In the Černá Pole district of Brno, we can admire a true gem of functionalist architecture. Villa Tugendhat was built in 1929 -1930. It is the only example of modern architecture in the Czech Republic and fourth in total in the world to have been included in the UNESCO World Heritage List. It received this honour in 2001.
The luxurious Villa Tugendhat, like all important monuments, has its own story. It was designed by the architect Ludwig Miese van der Rohe who is regarded as one of the founders of Functionalism. Villa Tugendhat is regarded as his most important pre-war work, together with the Barcelona Pavilion.
The design for this unique building was elaborated by the architect in 1928 subject to request by the Tugendhats who lived here with their 2 children and 5 servants. However, because they were Jews, they had to leave Czechoslovakia and thus also their unique villa in 1938. The villa was confiscated by the Gestapo and registered as the property of the Greater German Reich in 1942. The aircraft designed Willy Messerschmitt was one of the people who lived in the villa during the war.
The villa was confiscated in 1945 by the Red Army and used as a hostel for Russian soldiers. The whole of the architectural concept of the villa was destroyed during an air-raid on Brno, but the building structure remained intact. During the subsequent time of “peace”, the villa was used as a school of gymnastics and dance, later as a site for rehabilitation of sick children.

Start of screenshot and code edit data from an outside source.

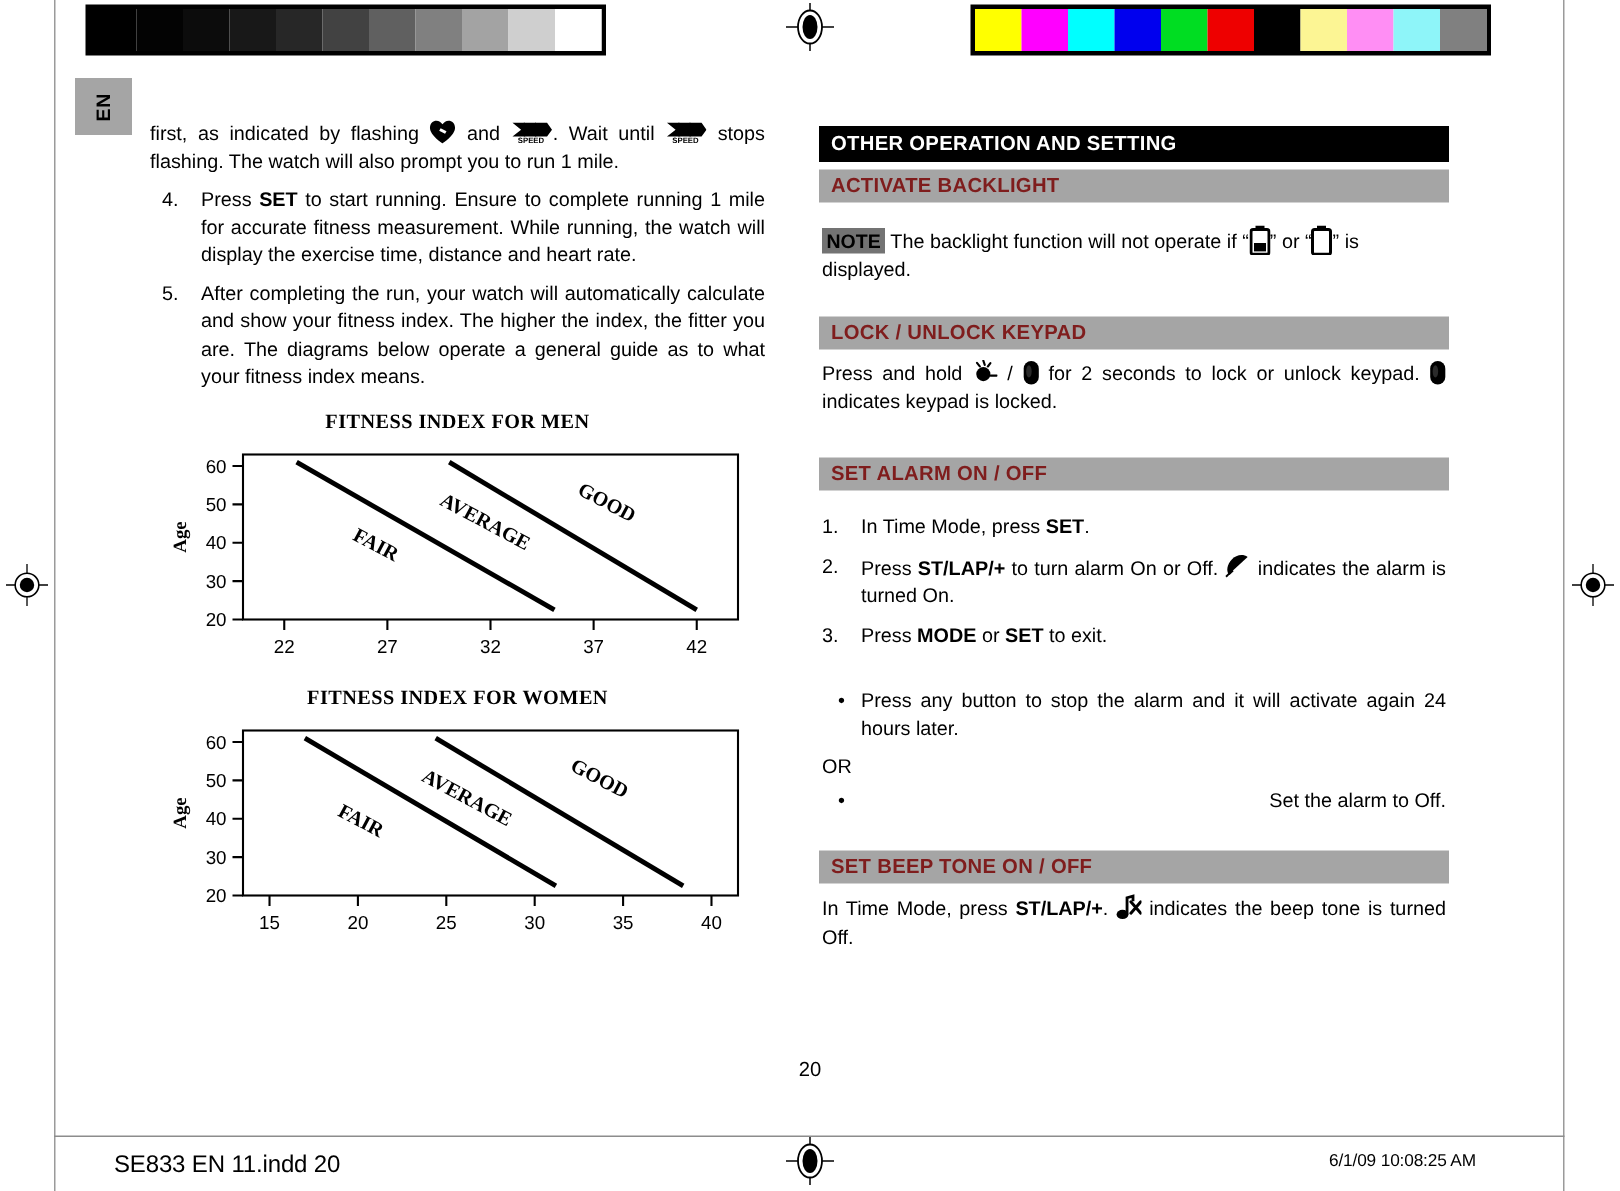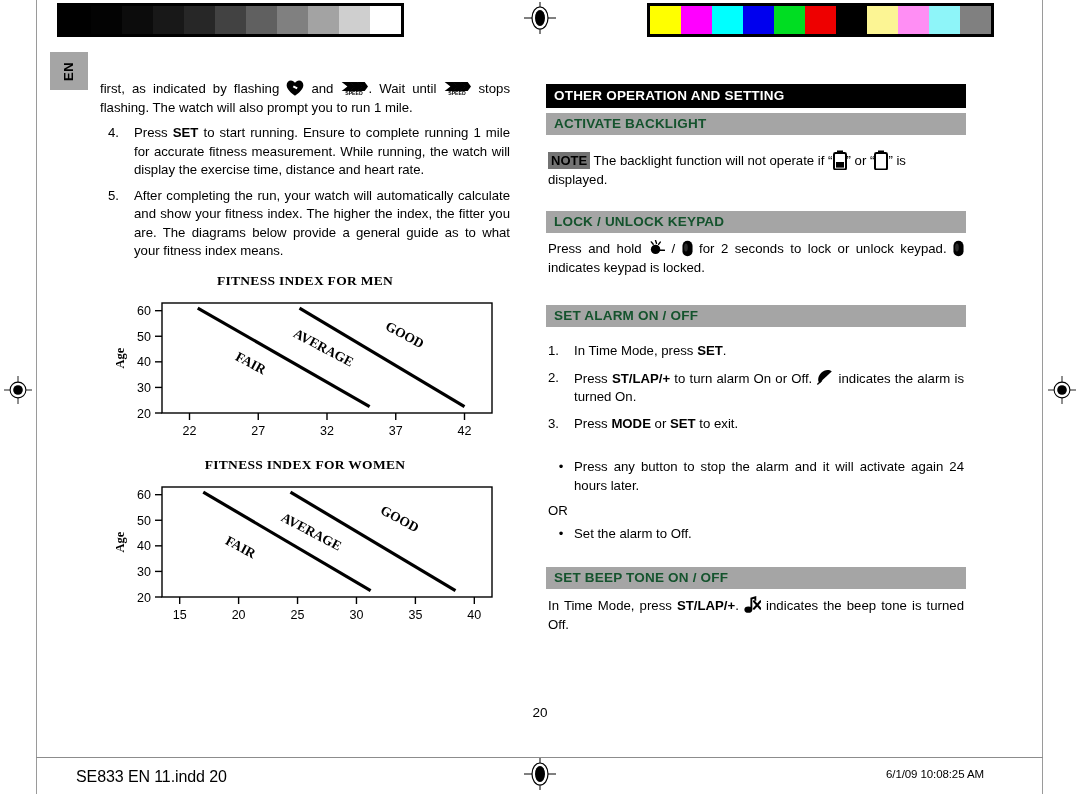--- a/index.html
+++ b/index.html
@@ -66,7 +66,7 @@
     padding:4px 8px 5px 8px;letter-spacing:.2px;
   }
   .hdr-gray{
-    background:#a5a5a5;color:#14532d;font-weight:bold;font-size:13.5px;
+    background:#a5a5a5;color:#7f1d1d;font-weight:bold;font-size:13.5px;
     padding:3px 8px 4px 8px;letter-spacing:.2px;
   }
   .sec{margin-bottom:0;}

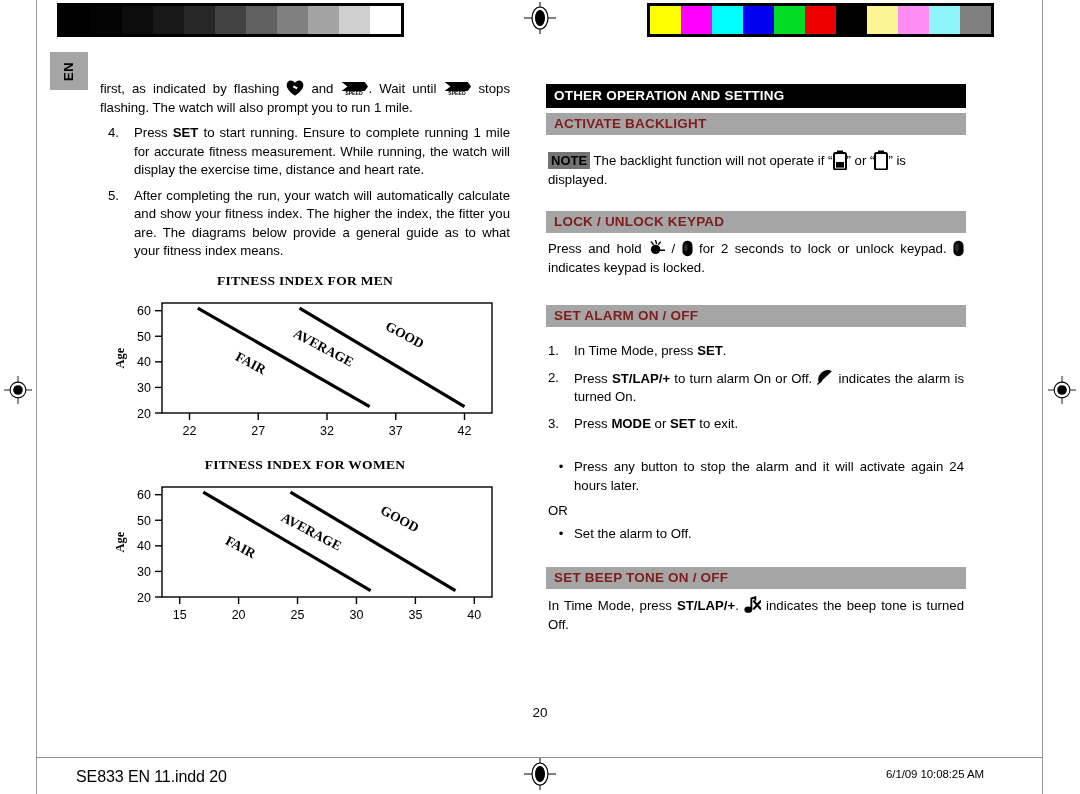--- a/index.html
+++ b/index.html
@@ -192,7 +192,7 @@
 
     <div class="list-item">
       <div class="list-num">5.</div>
-      <div class="list-body">After completing the run, your watch will automatically calculate and show your fitness index. The higher the index, the fitter you are. The diagrams below provide a general guide as to what your fitness index means.</div>
+      <div class="list-body">After completing the run, your watch will automatically calculate and show your fitness index. The higher the index, the fitter you are. The diagrams below operate a general guide as to what your fitness index means.</div>
     </div>
 
     <div class="chart-block">

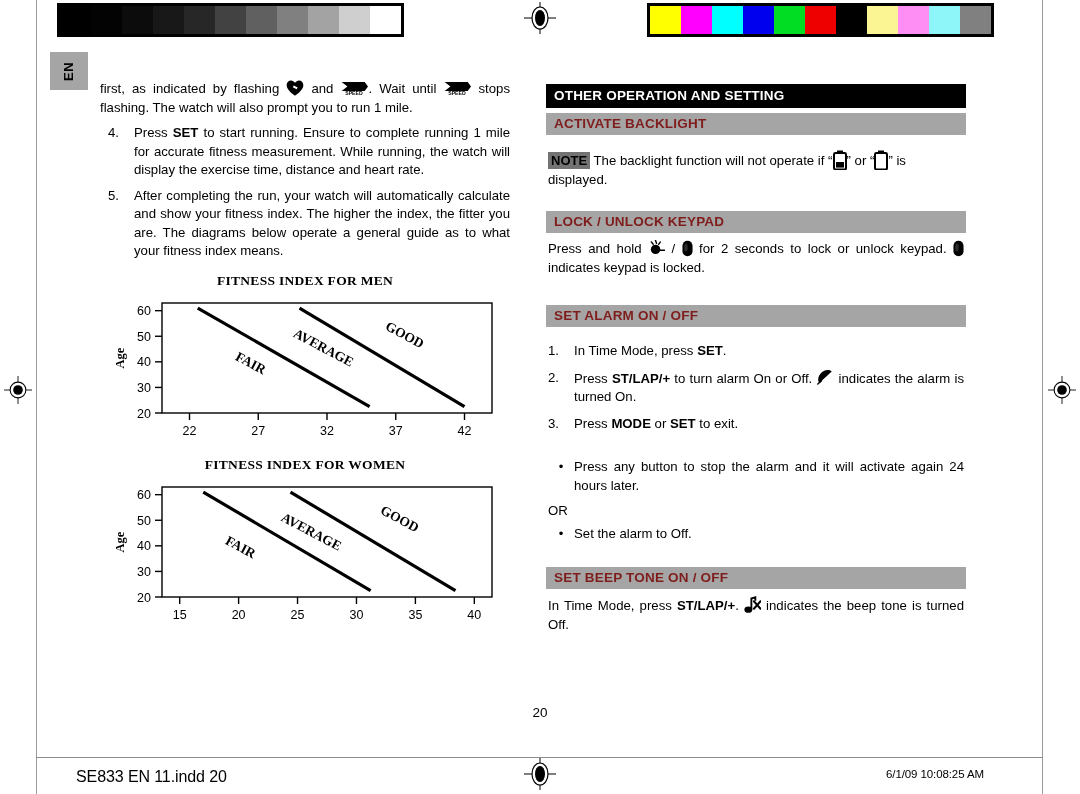--- a/index.html
+++ b/index.html
@@ -335,7 +335,7 @@
         <p class="para nojust" style="margin-top:7px;">OR</p>
         <div class="bullet-item">
           <div class="bullet-dot">•</div>
-          <div class="bullet-body" style="text-align:left;">Set the alarm to Off.</div>
+          <div class="bullet-body" style="text-align:right;margin-left:24px;">Set the alarm to Off.</div>
         </div>
       </div>
     </div>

The building was included in the State Heritage List in 1969 and underwent fundamental reconstruction in the 80s. It has been used by Brno City Museum since 1994 and serves as a monument to modern architecture. The villa underwent overall restoration as a monument in 2010 to 2012.
The architect and his co-workers strove to furnish the interior of the unique villa in such a way as to be in harmony with the style in which the building was designed, i.e. functionalism. This is why you will find here furniture made predominantly from steel tubes and panels and from fine woods such as Macassar ebony, rosewood or zebrawood. Rare onyx from Morocco is also found in the materials used. You will not find single luxury decoration or work of art in the villa. Except for one statute – the torso of a girl by Wilhelm Lehmbruck dating back to 1913.
During a tour of the villa, you can visit the basement which houses technical equipment, represented by hot-air heating and cooling, electric window control and a photocell at the entrance. There is also an exhibition which will introduce you to the architect and the life of the Tugendhat family. The villa is also home to a Study and Documentation Centre. If you decide to visit Villa Tugendhat, check availability in advance. It is quite likely that you will have to wait some time.